The algorithm starts by loading in the selected problem definition (small, medium or hard) and scanning the matrix for start nodes. These nodes become the base of of each branch and bound search for a maximum scoring path. Selection of start nodes is controlled by the min.search.square.value.cutoff parameter. This is typically kept at the maximum of 16. The algorithm constructs a search graph selectively only adding those nodes that are expected to payoff. A cost is used to the current node which is simply the sum of the values to that point. A heuristic is used that estimates the payoff of exploring the path; easy.problem.estimation.value, medium.problem.estimation.value, hard.problem.estimation.value. Given that a path for a given problem has a fixed length, the heuristic simply multiplies the remaining number of nodes by the estimate value.
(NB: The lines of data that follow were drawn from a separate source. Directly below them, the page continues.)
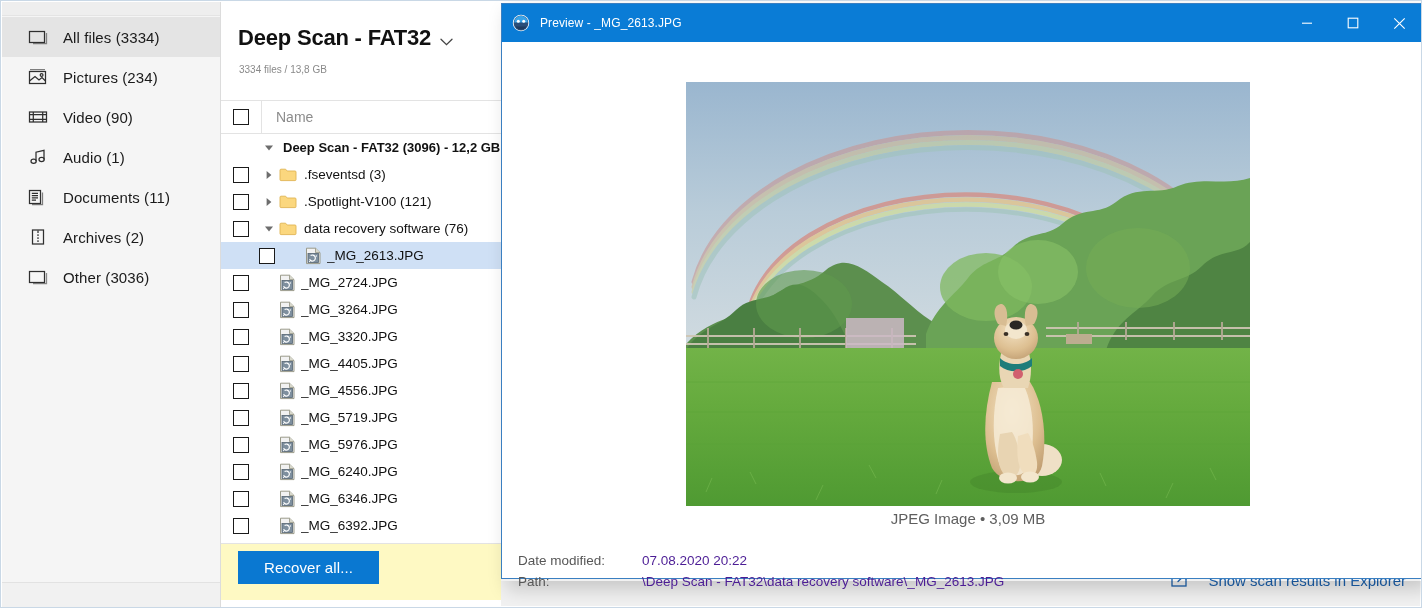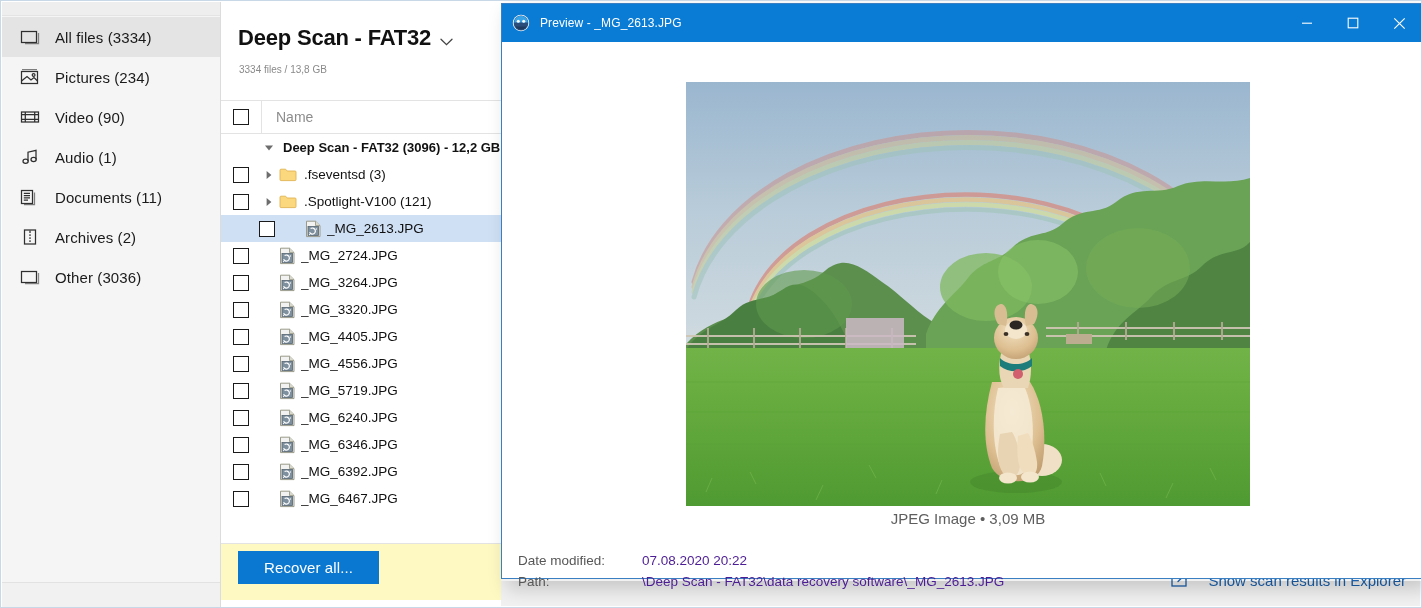--- a/index.html
+++ b/index.html
@@ -42,7 +42,7 @@
     display: flex;
     align-items: center;
     height: 40px;
-    padding-left: 17px;
+    padding-left: 25px;
     cursor: default;
     color: #1a1a1a;
     font-size: 15px;

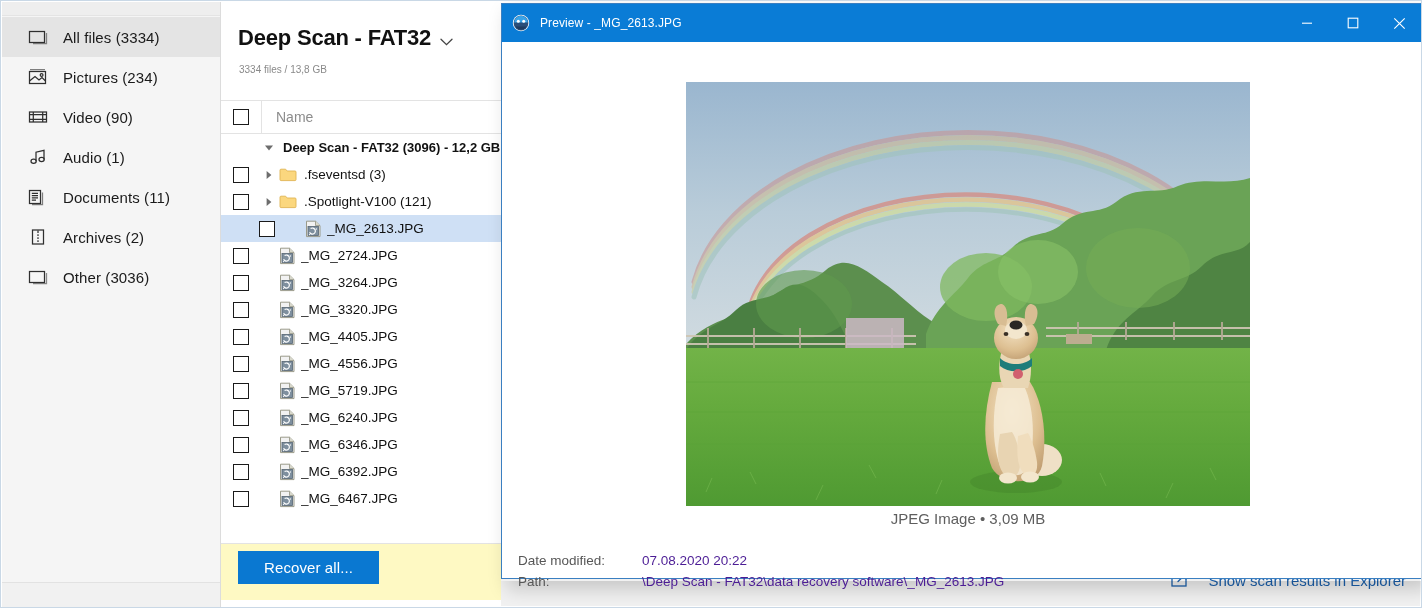--- a/index.html
+++ b/index.html
@@ -393,6 +393,20 @@
               <path d="M1 3.2 A1 1 0 0 1 2 2.2 H6.6 L8.2 4 H16 A1 1 0 0 1 17 5 V12.6 A1 1 0 0 1 16 13.6 H2 A1 1 0 0 1 1 12.6 Z" fill="#fbd77e" stroke="#e0b454" stroke-width="0.9"></path>
             </svg></span>
           <span class="tlabel">.Spotlight-V100 (121)</span>
+        </div>
+        <div class="trow">
+          <span class="cb-cell">
+            <span class="cbox"></span>
+          </span>
+          <span class="twisty">
+            <svg width="10" height="8" viewBox="0 0 10 8" aria-hidden="true">
+              <path d="M1 1.6 L5 6.4 L9 1.6 Z" fill="#6d6d6d"></path>
+            </svg>
+          </span>
+          <span class="folder-ico"><svg width="18" height="15" viewBox="0 0 18 15" aria-hidden="true">
+              <path d="M1 3.2 A1 1 0 0 1 2 2.2 H6.6 L8.2 4 H16 A1 1 0 0 1 17 5 V12.6 A1 1 0 0 1 16 13.6 H2 A1 1 0 0 1 1 12.6 Z" fill="#fbd77e" stroke="#e0b454" stroke-width="0.9"></path>
+            </svg></span>
+          <span class="tlabel">data recovery software (76)</span>
         </div>
         <div class="trow sel">
           <span class="cb-cell">

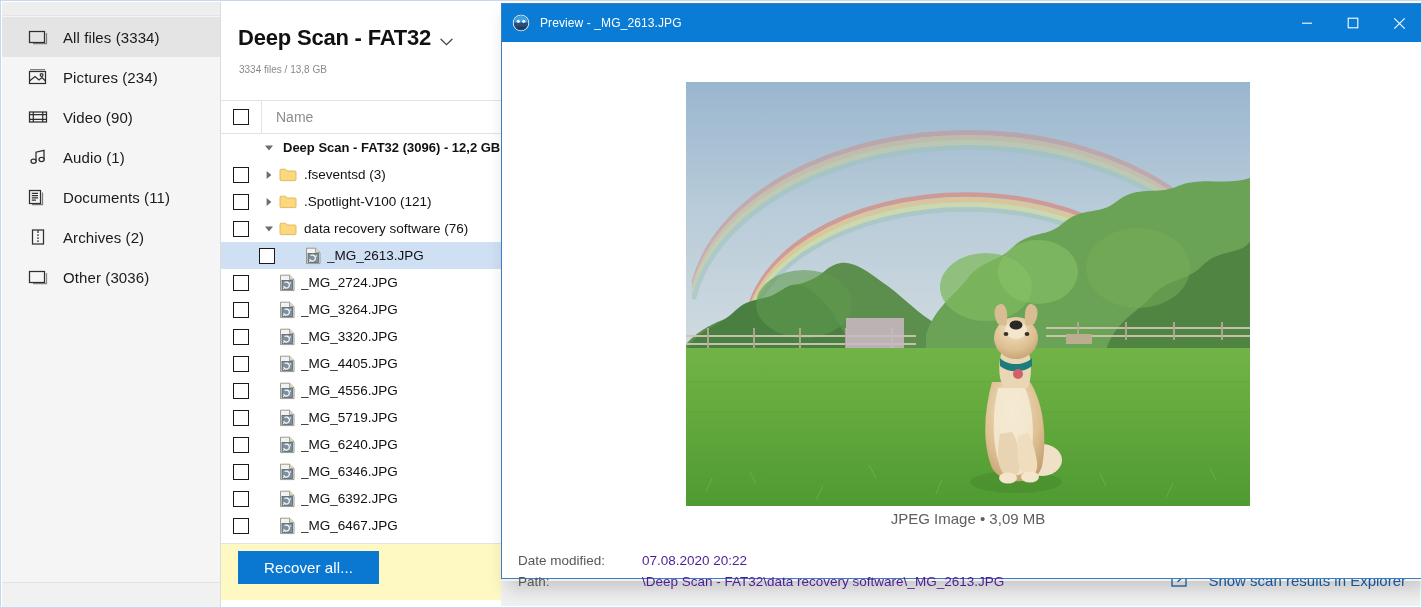--- a/index.html
+++ b/index.html
@@ -512,6 +512,21 @@
               <path d="M5.4 13.8 l-1.6 0.4 l0.9 1.3 Z" fill="#ffffff"></path>
             </svg></span>
           <span class="tlabel">_MG_5719.JPG</span>
+        </div>
+        <div class="trow">
+          <span class="cb-cell">
+            <span class="cbox"></span>
+          </span>
+          <span class="indent" style="width: 16px;"></span>
+          <span class="file-ico"><svg width="17" height="18" viewBox="0 0 17 18" aria-hidden="true">
+              <path d="M1.5 1.2 H10.5 L15 5.6 V16.6 H1.5 Z" fill="#f2f2f2" stroke="#9a9a8a" stroke-width="1"></path>
+              <path d="M10.5 1.2 V5.6 H15" fill="#d9d9cc" stroke="#9a9a8a" stroke-width="0.9"></path>
+              <rect x="3" y="6.5" width="10.5" height="9" fill="#7e8f9e" stroke="#556472" stroke-width="0.8"></rect>
+              <path d="M5.6 8.6 a3 3 0 1 1 -1 3.6" stroke="#ffffff" stroke-width="1.2" fill="none"></path>
+              <path d="M10.2 9.2 l1.4 -1.3 l0.4 1.9 Z" fill="#ffffff"></path>
+              <path d="M5.4 13.8 l-1.6 0.4 l0.9 1.3 Z" fill="#ffffff"></path>
+            </svg></span>
+          <span class="tlabel">_MG_5976.JPG</span>
         </div>
         <div class="trow">
           <span class="cb-cell">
The algorithm also takes in a starting point best path value; easy.problem.initial.start.score, medium.problem.initial.start.score, hard.problem.initial.start.score. This is the score of the best path found thus far, and initially can be estimated or found by doing a rough first pass. Basically there is a trade-off between accuracy and speed. The higher the best path found thus far, the more pruning of paths that can be performed. This can be over estimated for a speedup. The lower the heuristic estimate the faster the algorithm will run. Values around 14-15 will run fast and provide reasonably accurate results. An estimate of 16 is guaranteed of finding the very best path, though is intractable for large problems.
Neighbours are typically added in descending order so that the most likely (beneficial) paths are evaluated first; search.potential.order.desc=true. A neighbour cut-off is also provided that allows neighbours that do not look interesting to be ignored providing further speedups; min.neighbour.sqaure.value.cutoff=0.
That is basically it for the algorithm. There are two additional useful tools when running the algorithm. The first is an initial first pass; search.firstpass=true. This approach runs the configured algorithm in fast mode, adding only a small set of neighbours of each node, essentially evaluating only the most superciliously beneficial paths. This is useful for getting a good rough initial best path score for the heuristic. The second useful tool is an incremental or iterative search mode; search.increment.mode=false. This mode simply runs the algorithm for a set number of iterations search.increment.iterations, incrementing the heuristic cell value estimate each iteration by a fixed amount search.increment.value. This is useful for long runs where the best score is increasing for each run, thus reducing the search space evaluated each run.
The implementation is basic and useful implementation of the branch and bound algorithm. Further it is side open for additional heuristic speedups.